▸ **Task description**: Look below. Copy each line that has "Skyjacker" in it.
= Beginning of Section =
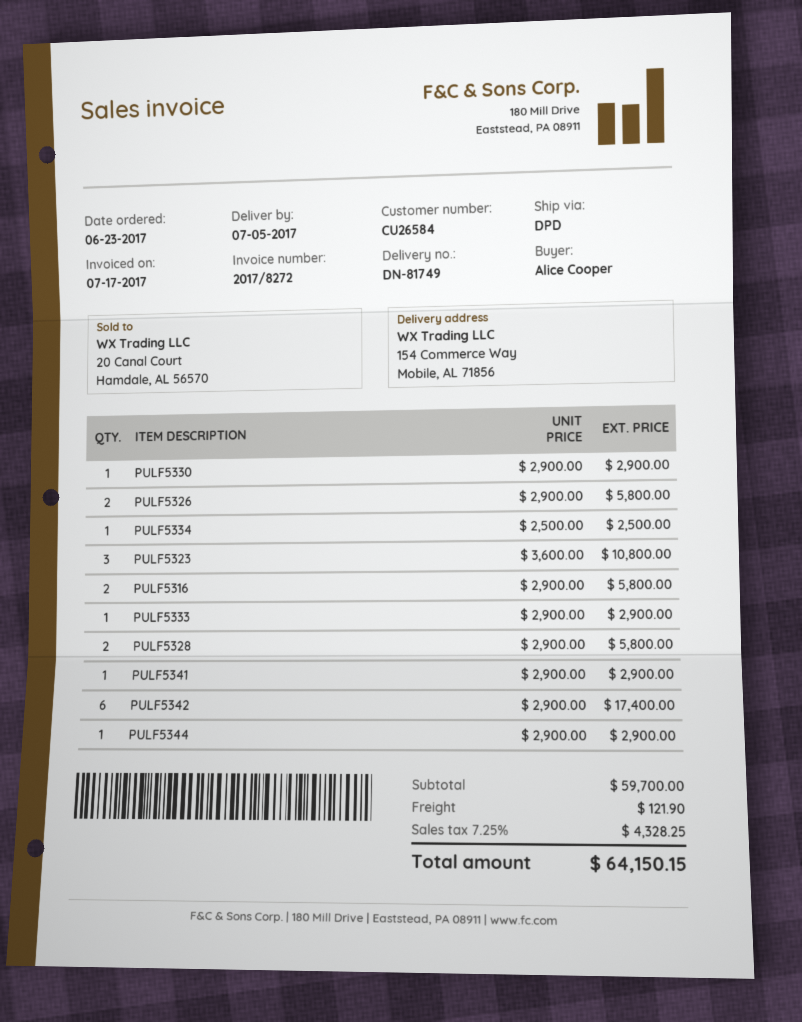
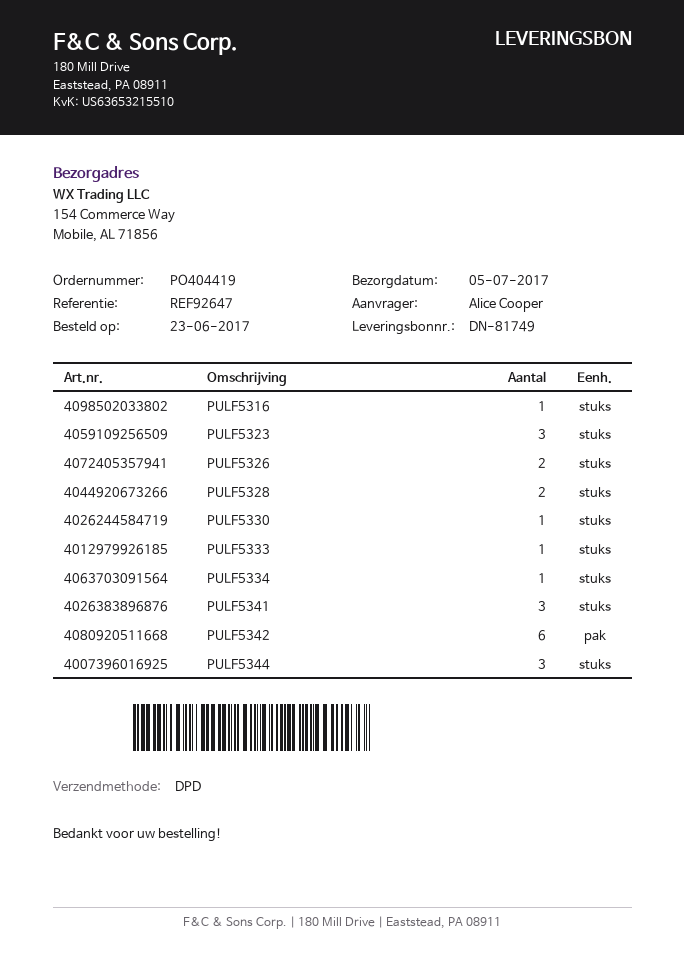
PULF5316: 2 -> 1
PULF5341: 1 -> 3
PULF5344: 1 -> 3

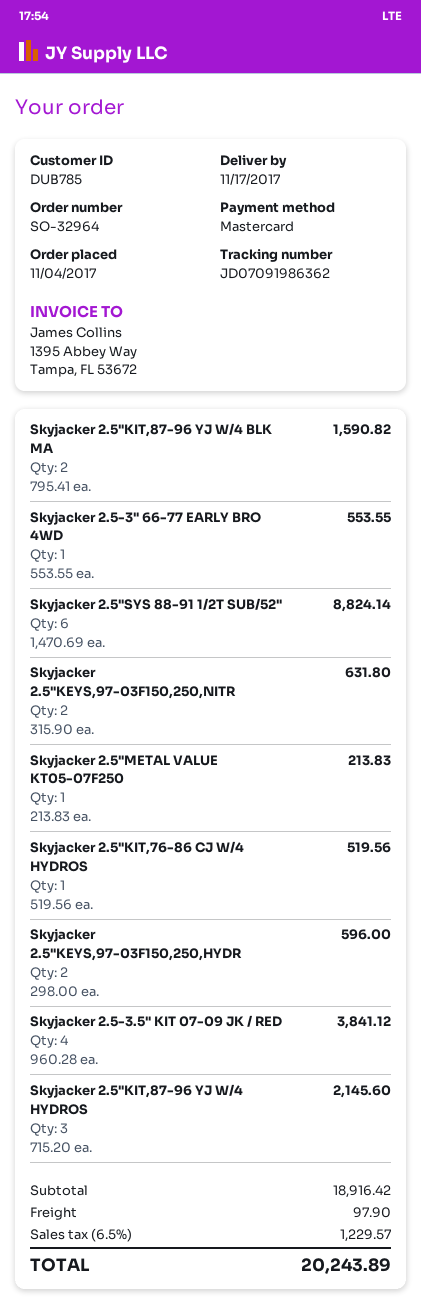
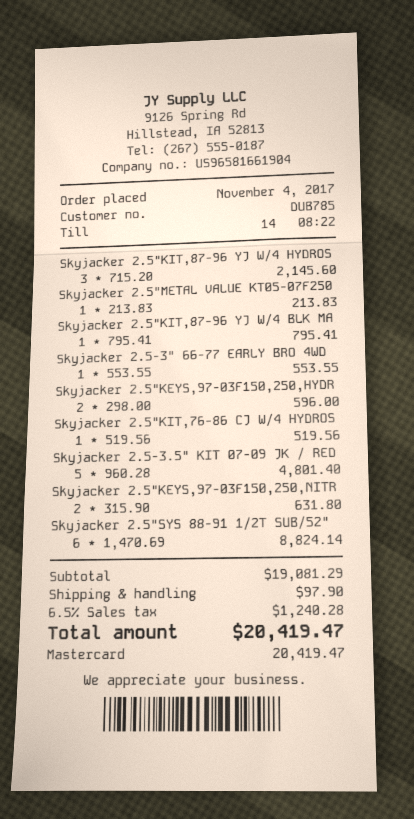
Skyjacker 2.5"KIT,87-96 YJ W/4 BLK MA: 2 x 795.41 = 1590.82 -> 1 x 795.41 = 795.41
Skyjacker 2.5-3.5" KIT 07-09 JK / RED: 4 x 960.28 = 3841.12 -> 5 x 960.28 = 4801.40
subtotal: 18916.42 -> 19081.29
tax: 6.5% = 1229.57 -> 6.5% = 1240.28
total: 20243.89 -> 20419.47

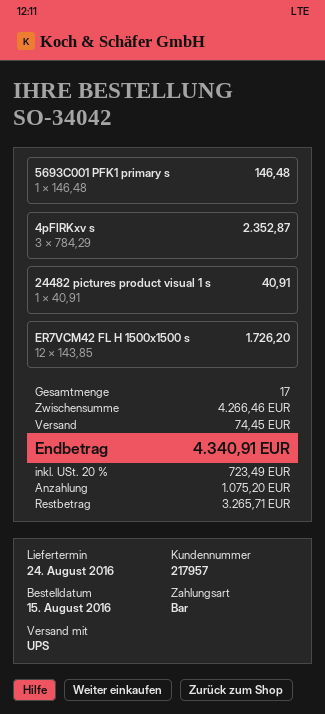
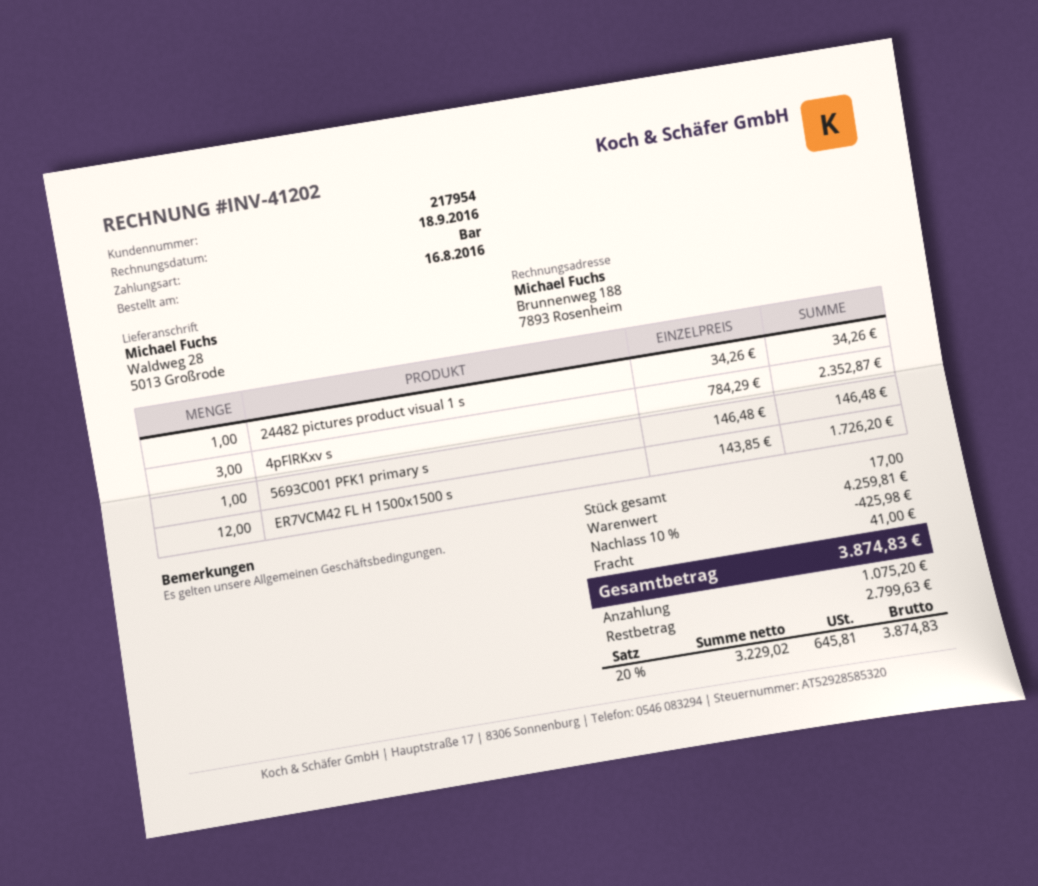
order date: 2016-08-15 -> 2016-08-16
customer number: 217957 -> 217954
24482 pictures product visual 1 s: 1 x 40.91 = 40.91 -> 1 x 34.26 = 34.26
subtotal: 4266.46 -> 4259.81
discount: none -> 10% = 425.98
shipping: 74.45 -> 41.00
tax: 20% = 723.49 -> 20% = 645.81
total: 4340.91 -> 3874.83
balance: 3265.71 -> 2799.63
= End of Section =
▸ **Solution to the problem**:
Skyjacker 2.5"KIT,87-96 YJ W/4 BLK MA: 2 x 795.41 = 1590.82 -> 1 x 795.41 = 795.41
Skyjacker 2.5-3.5" KIT 07-09 JK / RED: 4 x 960.28 = 3841.12 -> 5 x 960.28 = 4801.40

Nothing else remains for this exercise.